Original Rem 17 or the new Fireball? I like them both, but I do feel the Fireball is more forgiving due to the balistics. Which one do you shoot?


----------



## SouthernAngler (Oct 5, 2007)

.270 150gr bullet


----------



## imkilroy (Oct 27, 2007)

.270 ballistic tip. Flat, smooth and deadly!


----------



## ironwkr (Oct 2, 2007)

.25-06!


----------



## HIKE (Jul 10, 2008)

.308 got the remington model 7 in stainless and synthetic with a 3-9X50 Leupold VX-II. that sucker is light and easy to manuever in a small shooting house.


----------



## theangrydolphin (Oct 2, 2007)

> *Garbo (10/26/2008)*
> 
> 
> > *Collard (10/26/2008)*.177
> ...




He's got to be talking about the airgun projectile; the family of 17 centerfires has a bullet diameter of .172.


----------



## Five Prongs Of Fury (Apr 15, 2008)

270 for me too. Its all I've ever shot. Moderate recoil, and as flat shooting as a 300 without the kick. I used to shoot the Winchester ballistic tips but I started having penetration problems with them so I swapped over to a Hornady 130 grain SST.








Mine is a Model 70 Classic Stainless with a free floated Hogue O.M. stock with pillar bedding. It'll knock a gnat off a dog's ass at 200 yards. (If the shooter is up to par)

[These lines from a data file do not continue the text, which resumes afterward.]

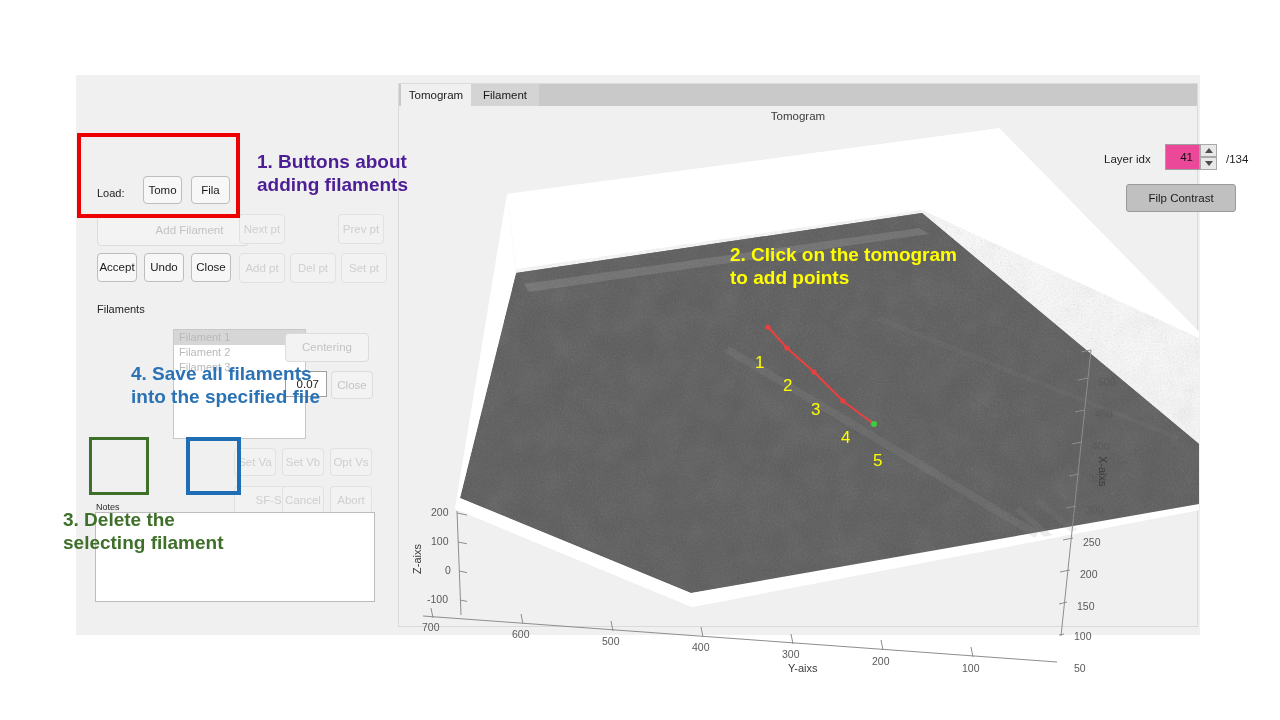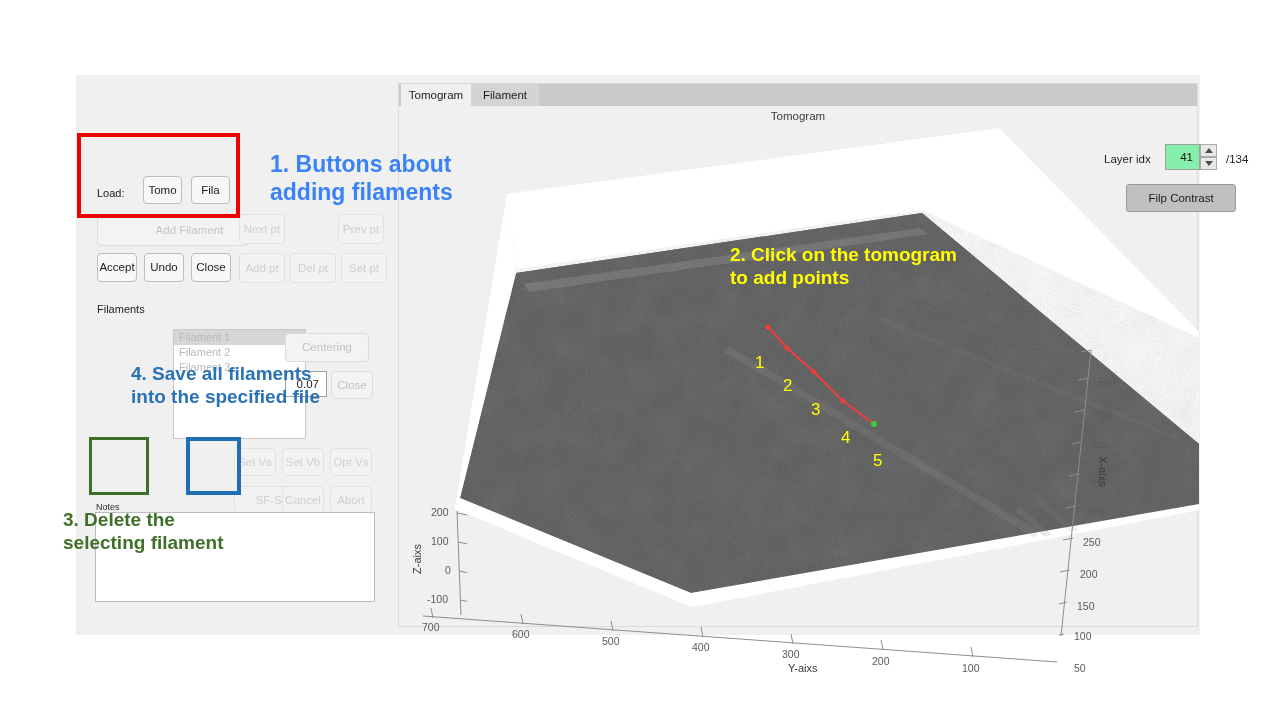--- a/index.html
+++ b/index.html
@@ -77,21 +77,21 @@
   #plot-title{
     position:absolute;left:0;top:26px;width:100%;text-align:center;
     font-size:11.5px;color:#3b3b3b;
   }
   
   .tk{position:absolute;font-size:10.5px;color:#5a5a5a;white-space:nowrap;}
   .axname{position:absolute;font-size:11px;color:#3b3b3b;white-space:nowrap;}
   
   #layer-group{position:absolute;left:705px;top:60px;}
   .spin-input{
-    position:absolute;box-sizing:border-box;background:#86efac;border:1px solid #a0a0a0;
+    position:absolute;box-sizing:border-box;background:#ec4899;border:1px solid #a0a0a0;
     font-size:11.5px;color:#111;display:flex;align-items:center;justify-content:flex-end;
     padding-right:6px;
   }
   .spin-btns{position:absolute;width:17px;height:26px;}
   .spin-b{
     position:absolute;left:0;width:17px;height:13px;box-sizing:border-box;
     background:#e8e8e8;border:1px solid #a9a9a9;
     display:flex;align-items:center;justify-content:center;
   }
   .arrow-up{width:0;height:0;border-left:4px solid transparent;border-right:4px solid transparent;border-bottom:5px solid #4d4d4d;}
@@ -317,21 +317,21 @@
       <div id="flip-contrast" style="left:22px;top:40px;width:110px;height:28px;">Filp Contrast</div>
     </div>
 
   </div>
 </div>
 
 <div id="annotations">
 
   <div class="hl" style="left:77px;top:133px;width:163px;height:85px;border:4px solid #ee0000;"></div>
 
-  <div class="callout" style="left:270px;top:150px;font-size:23px;color:#3b82f6;">1. Buttons about
+  <div class="callout" style="left:257px;top:150px;font-size:19px;color:#4c1d95;">1. Buttons about
 adding filaments</div>
 
   <div class="callout" style="left:730px;top:243px;font-size:19px;color:#ffff00;">2. Click on the tomogram
 to add points</div>
 
   <div class="hl" style="left:89px;top:437px;width:60px;height:58px;border:3px solid #3e7029;"></div>
 
   <div class="callout" style="left:63px;top:508px;font-size:19px;color:#3e7029;">3. Delete the
 selecting filament</div>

I also have a 870 with a 21" fully rifled slug barrel that I like to carry to my short range spots. You really got to lean into it because it gets meat on both ends!!! :blownaway


----------



## ironman172 (Sep 28, 2007)

I like federal 12 guagerifled slugs thru a smooth bore shot gun....being from Ohio we can only hunt with shotgun,muzzleloader,or handgun.....this year I think I'm going to try my 480 ruger pistolthat shoots good enough for deer hunting....It would be nice if our state would legalize the round (straight wall casing) 357 or larger no matter what you shoot it out of!!!!....I would rather be in the woods with someone with a rifle or carbine than a hand gun...I'm only considering using that hand gun because it does shoot so well....can't wait to get a scope on it!!!:letsdrink


----------



## Garbo (Oct 2, 2007)

I love to shoot a .270. There are some that will say that a .270 is too small a round, but I love it.


----------



## punisher338 (May 12, 2008)

Mine is my Ruger M77 in .338 Win Mag. And my SWAMP gun is my Ruger No.1 in 45/70. I really dont like blood trailing deer.LOL


----------



## Garbo (Oct 2, 2007)

> *punisher338 (10/27/2008)*Mine is my Ruger M77 in .338 Win Mag. And my SWAMP gun is my Ruger No.1 in 45/70. I really dont like blood trailing deer.LOL


*I See. It would take a really bad shot to not stop any whitetail in this part of the country with either of those. Have you ever split one into two pieces? (JK)*


----------



## xl883lo (Oct 24, 2007)

Ironman,

You need to consider my rig........Here in Alabama I can legally shoot anything that is centerfire but due to development around our Farm I felt it was the safe and proper thing to do, to go to a slug gun. I have an 870 Remington with a fully rifled barrel and a cantelever scope mountand a Leupold 3x9 Vari X III. I started out shooting Remington copper-solids which the factory claimed 3" groups at 100 yards and a range ofup to 150 yardsand Icould consistantly get about 4.5" (from a bench rest)and 150 was really stretching it. But I could consistently put five rounds in a 9" paper plate (sitting position)from 100 yards.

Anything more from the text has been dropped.